** SUPPLIED RECORDS follows **

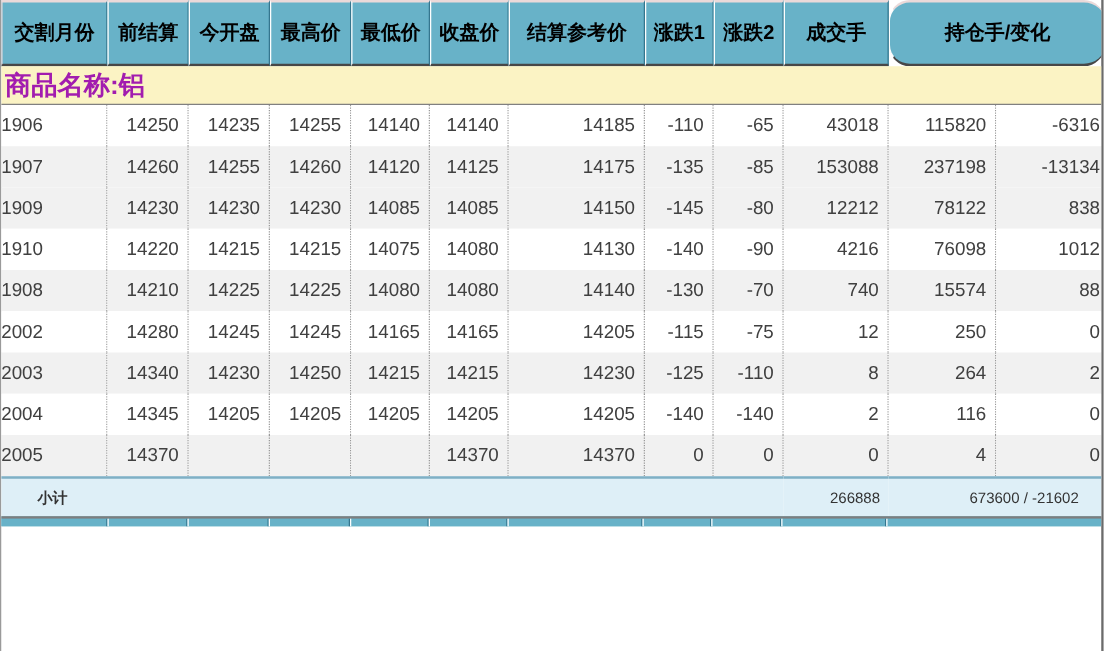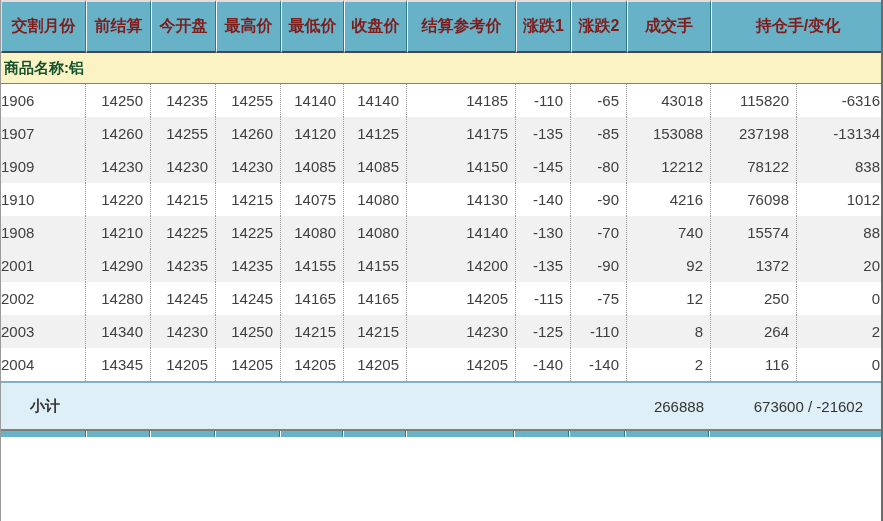--- a/index.html
+++ b/index.html
@@ -19,41 +19,41 @@
   }
   table.quotes {
     width: 100%;
     table-layout: fixed;
     border-collapse: separate;
     border-spacing: 0;
   }
   
   th.hdr {
     background: #68B2C8;
-    color: #7f1d1d;
+    color: #000000;
     font-weight: bold;
     font-size: 16px;
     text-align: center;
     vertical-align: middle;
     height: 53px;
     border-top: 2px solid #EBD9D9;
     border-bottom: 2px solid #474747;
     border-left: 1px solid #FDFEFE;
     border-right: 1px solid #35768E;
     overflow: hidden;
     white-space: nowrap;
   }
   th.hdr:first-child { border-left: 1px solid #EBD9D9; }
-  th.hdr:last-child  { border-right: none; }
+  th.hdr:last-child  { border-right: none; border-radius: 17px; }
   
   td.product {
     background: #FBF3C4;
-    color: #14532d;
+    color: #a21caf;
     font-weight: bold;
-    font-size: 15px;
+    font-size: 21px;
     text-align: left;
     vertical-align: middle;
     height: 31px;
     padding-left: 3px;
     border-bottom: 1px solid #808080;
   }
   
   tr.qrow td {
     height: 33px;
     font-size: 15px;
@@ -69,23 +69,23 @@
     padding-right: 7px;
     border-right: 1px dotted #999999;
   }
   td.c-num:last-child { border-right: none; padding-right: 4px; margin-top: 12px; }
   td.c-month {
     border-right: 1px dotted #999999;
   }
   
   tr.subtotal td {
     background: #DEEFF7;
-    height: 48px;
+    height: 32px;
     vertical-align: middle;
-    font-size: 15px;
+    font-size: 12px;
     color: #333333;
     border-top: 2px solid #7FB0C5;
     white-space: nowrap;
   }
   td.sub-label {
     font-weight: bold;
     font-size: 16px;
     text-align: left;
     padding-left: 29px;
     color: #222222;
@@ -211,34 +211,20 @@
           <td class="c-num">14225</td>
           <td class="c-num">14080</td>
           <td class="c-num">14080</td>
           <td class="c-num">14140</td>
           <td class="c-num">-130</td>
           <td class="c-num">-70</td>
           <td class="c-num">740</td>
           <td class="c-num">15574</td>
           <td class="c-num">88</td>
         </tr>
-        <tr class="qrow alt">
-          <td class="c-month">2001</td>
-          <td class="c-num">14290</td>
-          <td class="c-num">14235</td>
-          <td class="c-num">14235</td>
-          <td class="c-num">14155</td>
-          <td class="c-num">14155</td>
-          <td class="c-num">14200</td>
-          <td class="c-num">-135</td>
-          <td class="c-num">-90</td>
-          <td class="c-num">92</td>
-          <td class="c-num">1372</td>
-          <td class="c-num">20</td>
-        </tr>
         <tr class="qrow">
           <td class="c-month">2002</td>
           <td class="c-num">14280</td>
           <td class="c-num">14245</td>
           <td class="c-num">14245</td>
           <td class="c-num">14165</td>
           <td class="c-num">14165</td>
           <td class="c-num">14205</td>
           <td class="c-num">-115</td>
           <td class="c-num">-75</td>
@@ -265,20 +251,34 @@
           <td class="c-num">14345</td>
           <td class="c-num">14205</td>
           <td class="c-num">14205</td>
           <td class="c-num">14205</td>
           <td class="c-num">14205</td>
           <td class="c-num">14205</td>
           <td class="c-num">-140</td>
           <td class="c-num">-140</td>
           <td class="c-num">2</td>
           <td class="c-num">116</td>
+          <td class="c-num">0</td>
+        </tr>
+        <tr class="qrow alt">
+          <td class="c-month">2005</td>
+          <td class="c-num">14370</td>
+          <td class="c-num"></td>
+          <td class="c-num"></td>
+          <td class="c-num"></td>
+          <td class="c-num">14370</td>
+          <td class="c-num">14370</td>
+          <td class="c-num">0</td>
+          <td class="c-num">0</td>
+          <td class="c-num">0</td>
+          <td class="c-num">4</td>
           <td class="c-num">0</td>
         </tr>
       </tbody>
     <tbody>
       <tr class="subtotal">
         <td class="sub-label" colspan="9">小计</td>
         <td class="sub-num">266888</td>
         <td class="sub-oi" colspan="2">673600 / -21602</td>
       </tr>
     </tbody>

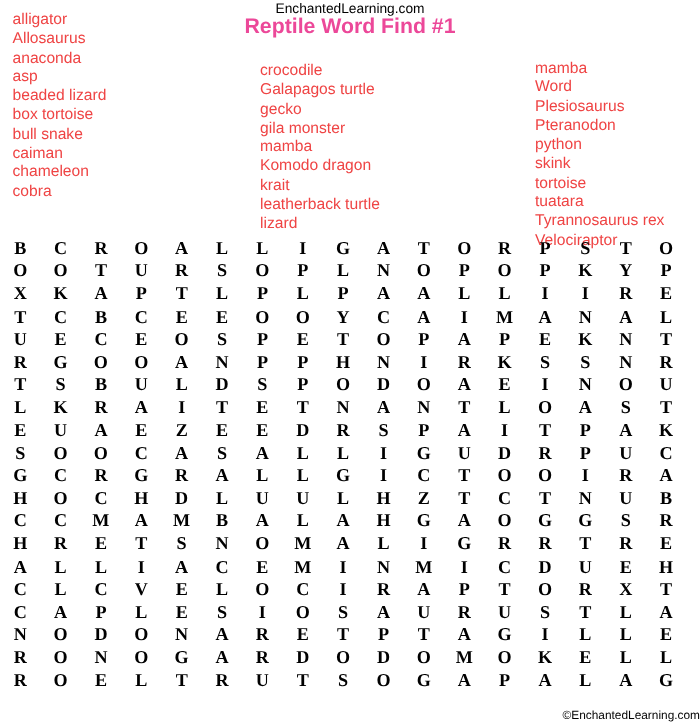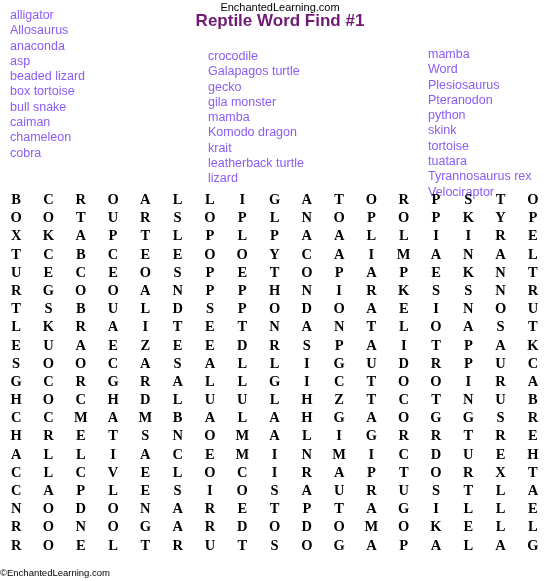--- a/index.html
+++ b/index.html
@@ -36,21 +36,21 @@
   .puzzle-title {
     position: absolute;
     top: 11px;
     left: 0;
     width: 560px;
     text-align: center;
     font-family: "Liberation Sans", sans-serif;
     font-size: 17px;
     font-weight: bold;
     line-height: 19px;
-    color: #701a75;
+    color: #ec4899;
   }
 
   
   .word-lists {
     position: absolute;
     top: 8px;
     left: 0;
     width: 560px;
     height: 175px;
   }
@@ -62,21 +62,21 @@
   .word-column.col-mid   { left: 208px; width: 200px; margin-top: 11px; }
   .word-column.col-right { left: 428px; width: 132px; margin-top: 39px; }
 
   .word-column.col-mid   { top: 30px; }
 
   .word-item {
     font-family: "Liberation Sans", sans-serif;
     font-size: 12.5px;
     line-height: 15.3px;
     white-space: nowrap;
-    color: #8b5cf6;
+    color: #ef4444;
   }
 
   
   .letter-grid {
     position: absolute;
     top: 190px;
     left: 0;
     width: 477px;
   }
   .grid-row {
@@ -94,21 +94,21 @@
     line-height: 18.2px;
     color: #000000;
   }
 
   
   .footer {
     position: absolute;
     bottom: 2px;
     left: 0;
     width: 560px;
-    text-align: left;
+    text-align: right;
     font-family: "Liberation Sans", sans-serif;
     font-size: 9.5px;
     line-height: 12px;
     color: #000000;
   }
 </style>
 </head>
 <body>
 
 <div class="header">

** End of SUPPLIED RECORDS **

Transcribe every line from the records above without alteration, and leave out the images.

**WRITTEN SOLUTION:**
--- a/index.html
+++ b/index.html
@@ -19,41 +19,41 @@
   }
   table.quotes {
     width: 100%;
     table-layout: fixed;
     border-collapse: separate;
     border-spacing: 0;
   }
   
   th.hdr {
     background: #68B2C8;
-    color: #7f1d1d;
+    color: #000000;
     font-weight: bold;
     font-size: 16px;
     text-align: center;
     vertical-align: middle;
     height: 53px;
     border-top: 2px solid #EBD9D9;
     border-bottom: 2px solid #474747;
     border-left: 1px solid #FDFEFE;
     border-right: 1px solid #35768E;
     overflow: hidden;
     white-space: nowrap;
   }
   th.hdr:first-child { border-left: 1px solid #EBD9D9; }
-  th.hdr:last-child  { border-right: none; }
+  th.hdr:last-child  { border-right: none; border-radius: 17px; }
   
   td.product {
     background: #FBF3C4;
-    color: #14532d;
+    color: #a21caf;
     font-weight: bold;
-    font-size: 15px;
+    font-size: 21px;
     text-align: left;
     vertical-align: middle;
     height: 31px;
     padding-left: 3px;
     border-bottom: 1px solid #808080;
   }
   
   tr.qrow td {
     height: 33px;
     font-size: 15px;
@@ -69,23 +69,23 @@
     padding-right: 7px;
     border-right: 1px dotted #999999;
   }
   td.c-num:last-child { border-right: none; padding-right: 4px; margin-top: 12px; }
   td.c-month {
     border-right: 1px dotted #999999;
   }
   
   tr.subtotal td {
     background: #DEEFF7;
-    height: 48px;
+    height: 32px;
     vertical-align: middle;
-    font-size: 15px;
+    font-size: 12px;
     color: #333333;
     border-top: 2px solid #7FB0C5;
     white-space: nowrap;
   }
   td.sub-label {
     font-weight: bold;
     font-size: 16px;
     text-align: left;
     padding-left: 29px;
     color: #222222;
@@ -211,34 +211,20 @@
           <td class="c-num">14225</td>
           <td class="c-num">14080</td>
           <td class="c-num">14080</td>
           <td class="c-num">14140</td>
           <td class="c-num">-130</td>
           <td class="c-num">-70</td>
           <td class="c-num">740</td>
           <td class="c-num">15574</td>
           <td class="c-num">88</td>
         </tr>
-        <tr class="qrow alt">
-          <td class="c-month">2001</td>
-          <td class="c-num">14290</td>
-          <td class="c-num">14235</td>
-          <td class="c-num">14235</td>
-          <td class="c-num">14155</td>
-          <td class="c-num">14155</td>
-          <td class="c-num">14200</td>
-          <td class="c-num">-135</td>
-          <td class="c-num">-90</td>
-          <td class="c-num">92</td>
-          <td class="c-num">1372</td>
-          <td class="c-num">20</td>
-        </tr>
         <tr class="qrow">
           <td class="c-month">2002</td>
           <td class="c-num">14280</td>
           <td class="c-num">14245</td>
           <td class="c-num">14245</td>
           <td class="c-num">14165</td>
           <td class="c-num">14165</td>
           <td class="c-num">14205</td>
           <td class="c-num">-115</td>
           <td class="c-num">-75</td>
@@ -265,20 +251,34 @@
           <td class="c-num">14345</td>
           <td class="c-num">14205</td>
           <td class="c-num">14205</td>
           <td class="c-num">14205</td>
           <td class="c-num">14205</td>
           <td class="c-num">14205</td>
           <td class="c-num">-140</td>
           <td class="c-num">-140</td>
           <td class="c-num">2</td>
           <td class="c-num">116</td>
+          <td class="c-num">0</td>
+        </tr>
+        <tr class="qrow alt">
+          <td class="c-month">2005</td>
+          <td class="c-num">14370</td>
+          <td class="c-num"></td>
+          <td class="c-num"></td>
+          <td class="c-num"></td>
+          <td class="c-num">14370</td>
+          <td class="c-num">14370</td>
+          <td class="c-num">0</td>
+          <td class="c-num">0</td>
+          <td class="c-num">0</td>
+          <td class="c-num">4</td>
           <td class="c-num">0</td>
         </tr>
       </tbody>
     <tbody>
       <tr class="subtotal">
         <td class="sub-label" colspan="9">小计</td>
         <td class="sub-num">266888</td>
         <td class="sub-oi" colspan="2">673600 / -21602</td>
       </tr>
     </tbody>

--- a/index.html
+++ b/index.html
@@ -36,21 +36,21 @@
   .puzzle-title {
     position: absolute;
     top: 11px;
     left: 0;
     width: 560px;
     text-align: center;
     font-family: "Liberation Sans", sans-serif;
     font-size: 17px;
     font-weight: bold;
     line-height: 19px;
-    color: #701a75;
+    color: #ec4899;
   }
 
   
   .word-lists {
     position: absolute;
     top: 8px;
     left: 0;
     width: 560px;
     height: 175px;
   }
@@ -62,21 +62,21 @@
   .word-column.col-mid   { left: 208px; width: 200px; margin-top: 11px; }
   .word-column.col-right { left: 428px; width: 132px; margin-top: 39px; }
 
   .word-column.col-mid   { top: 30px; }
 
   .word-item {
     font-family: "Liberation Sans", sans-serif;
     font-size: 12.5px;
     line-height: 15.3px;
     white-space: nowrap;
-    color: #8b5cf6;
+    color: #ef4444;
   }
 
   
   .letter-grid {
     position: absolute;
     top: 190px;
     left: 0;
     width: 477px;
   }
   .grid-row {
@@ -94,21 +94,21 @@
     line-height: 18.2px;
     color: #000000;
   }
 
   
   .footer {
     position: absolute;
     bottom: 2px;
     left: 0;
     width: 560px;
-    text-align: left;
+    text-align: right;
     font-family: "Liberation Sans", sans-serif;
     font-size: 9.5px;
     line-height: 12px;
     color: #000000;
   }
 </style>
 </head>
 <body>
 
 <div class="header">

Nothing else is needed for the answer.